*** Block opens ***

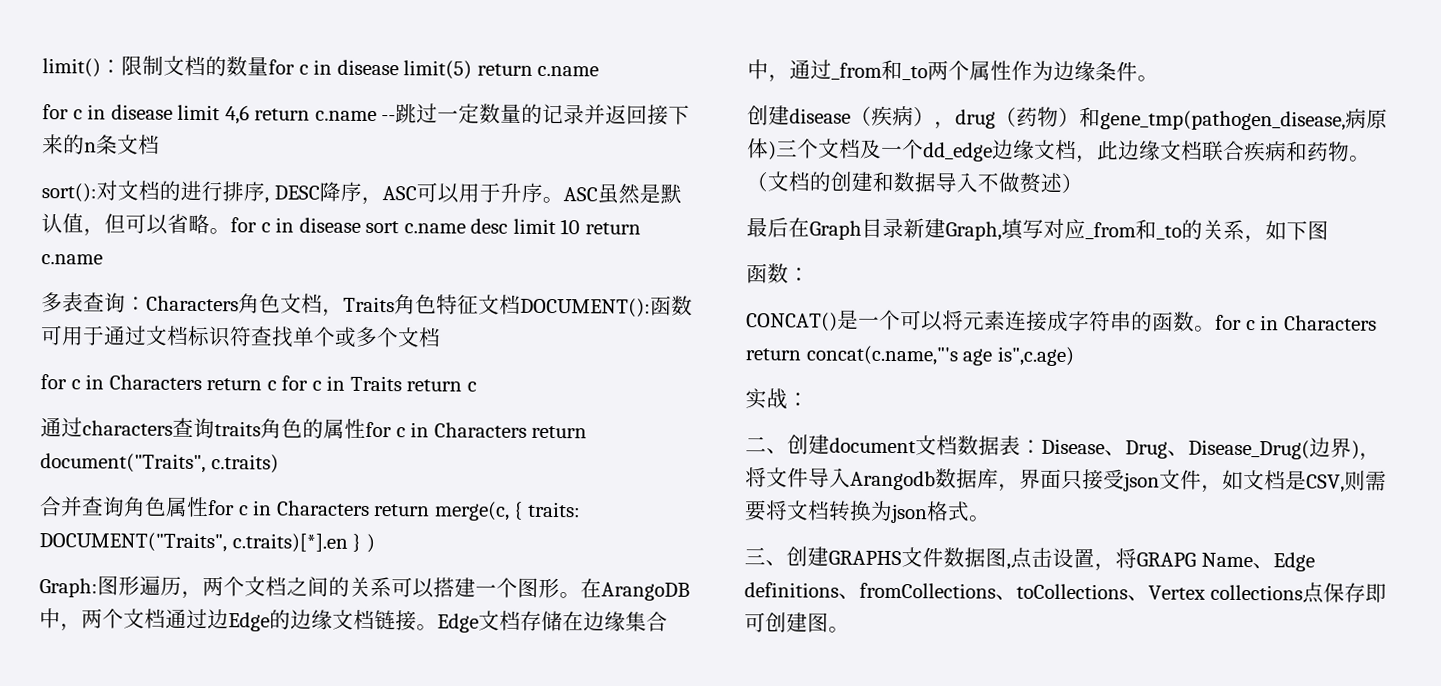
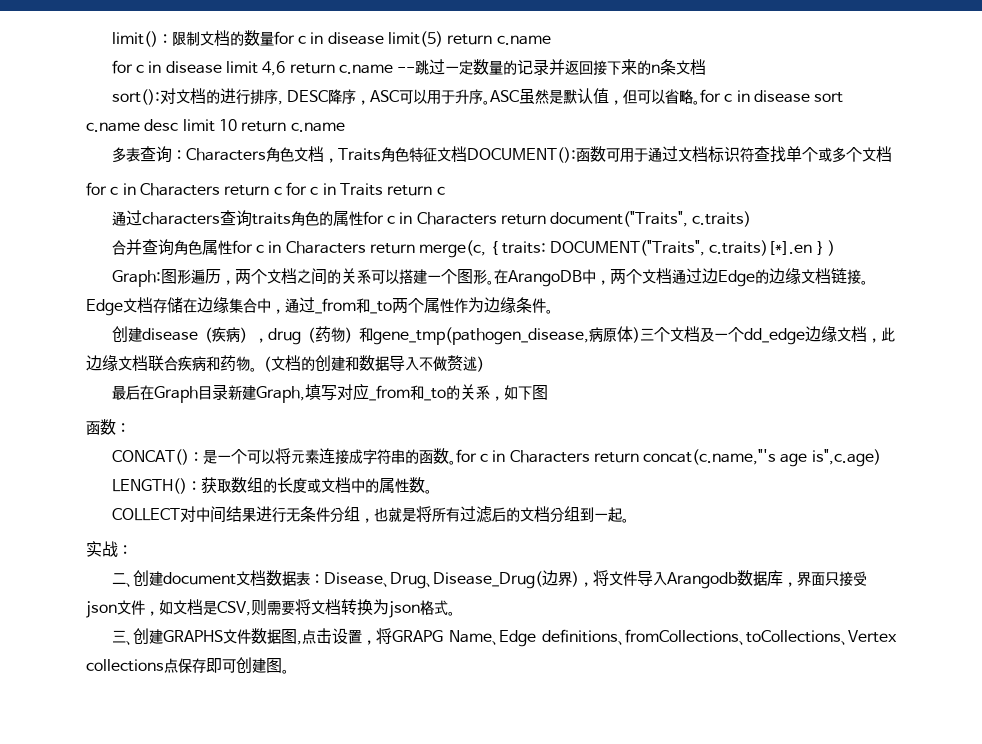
(838, 322) none -> [188,452,203,462] ：
(1074, 356) none -> [111,477,432,494] [111,506,629,523] // LENGTH()：获取数组的长度或文档中的属性数。 // COLLECT对中间结果进行无条件分组，也就是将所有过滤后的文档分组到一起。

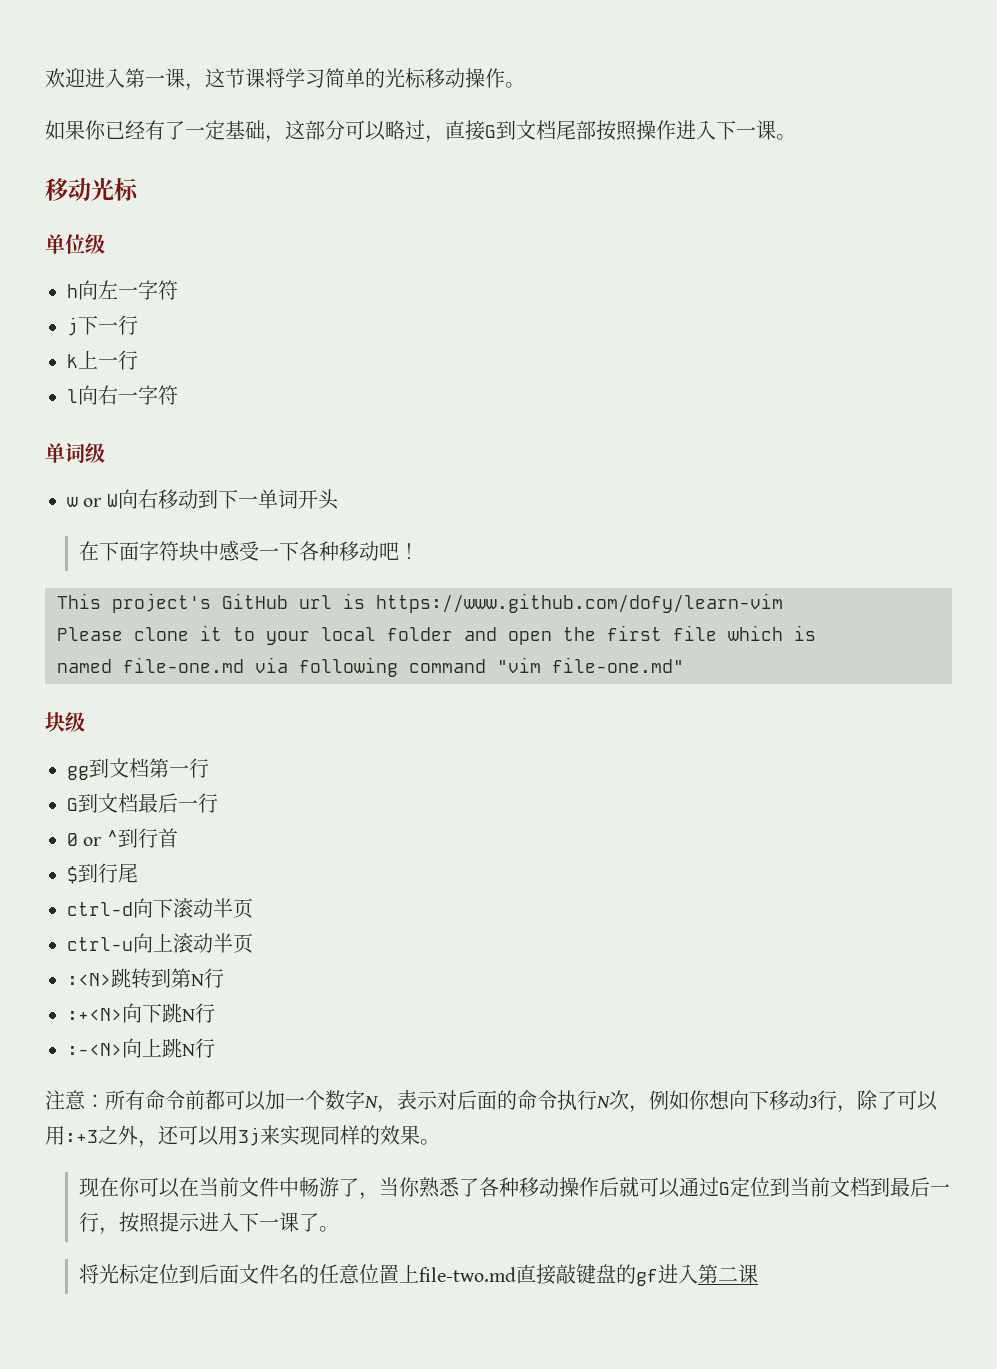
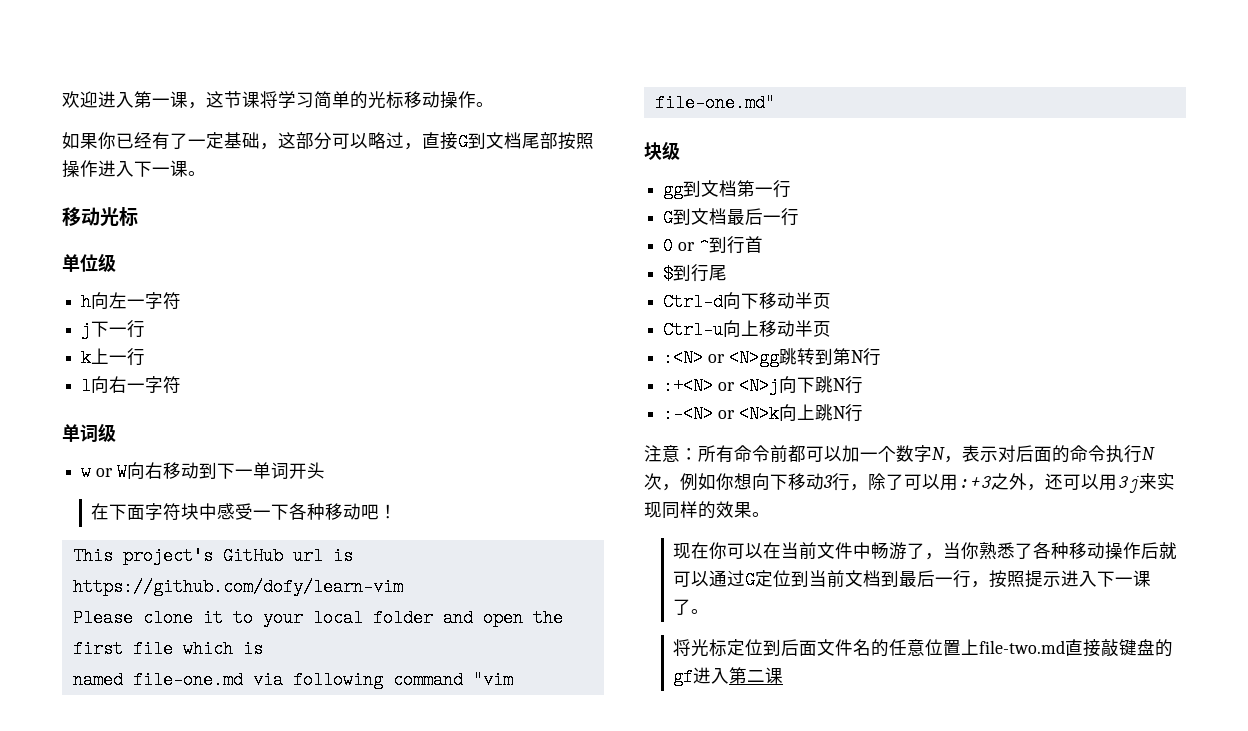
[376,593,783,613] https://www.github.com/dofy/learn-vim -> [72,578,403,596] https://github.com/dofy/learn-vim
[67,898,253,918] [67,933,193,953] ctrl-d向下滚动半页 // ctrl-u向上滚 -> [663,292,832,311] [663,320,778,339] Ctrl-d向下移动半页 // Ctrl-u向上移
(111, 979) none -> [707,349,779,367] or <N>gg
(122, 1014) none -> [717,377,779,395] or <N>j
(122, 1049) none -> [717,405,779,423] or <N>k

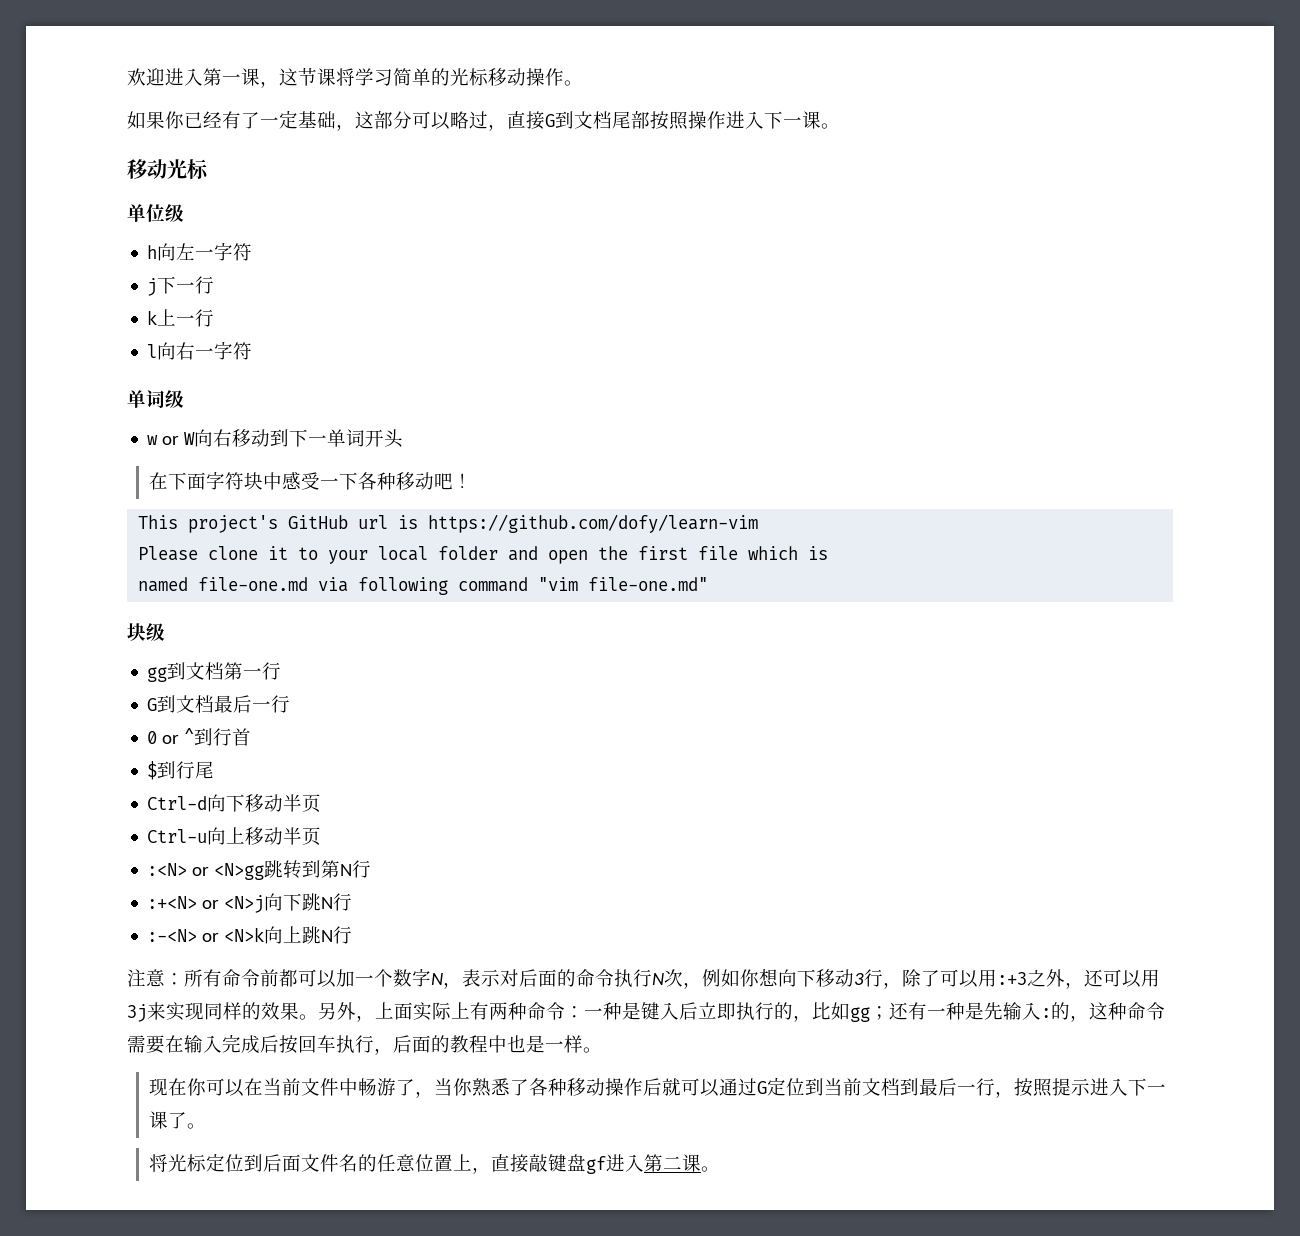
(770, 514) none -> [318,1002,1165,1022] [127,1034,602,1055] 另外，上面实际上有两种命令：一种是键入后立即执行的，比如gg；还有一种是先输入:的，这种命令需要在输入完成后按回车执行，后面的教程中也是一样。
[979,640,1066,654] file-two.md -> [472,1167,492,1174] ，
[1155,639,1174,657] 的 -> (587, 1162) none
(784, 675) none -> [701,1166,721,1172] 。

*** Block closes ***

Task statement: Please copy, exactly and only, the lines of the listing that run from the one holding "(111, 979) none -> [707,349,779,367] or <N>gg" through its last line, and exclude pictures.

Solution for this problem:
(111, 979) none -> [707,349,779,367] or <N>gg
(122, 1014) none -> [717,377,779,395] or <N>j
(122, 1049) none -> [717,405,779,423] or <N>k

(770, 514) none -> [318,1002,1165,1022] [127,1034,602,1055] 另外，上面实际上有两种命令：一种是键入后立即执行的，比如gg；还有一种是先输入:的，这种命令需要在输入完成后按回车执行，后面的教程中也是一样。
[979,640,1066,654] file-two.md -> [472,1167,492,1174] ，
[1155,639,1174,657] 的 -> (587, 1162) none
(784, 675) none -> [701,1166,721,1172] 。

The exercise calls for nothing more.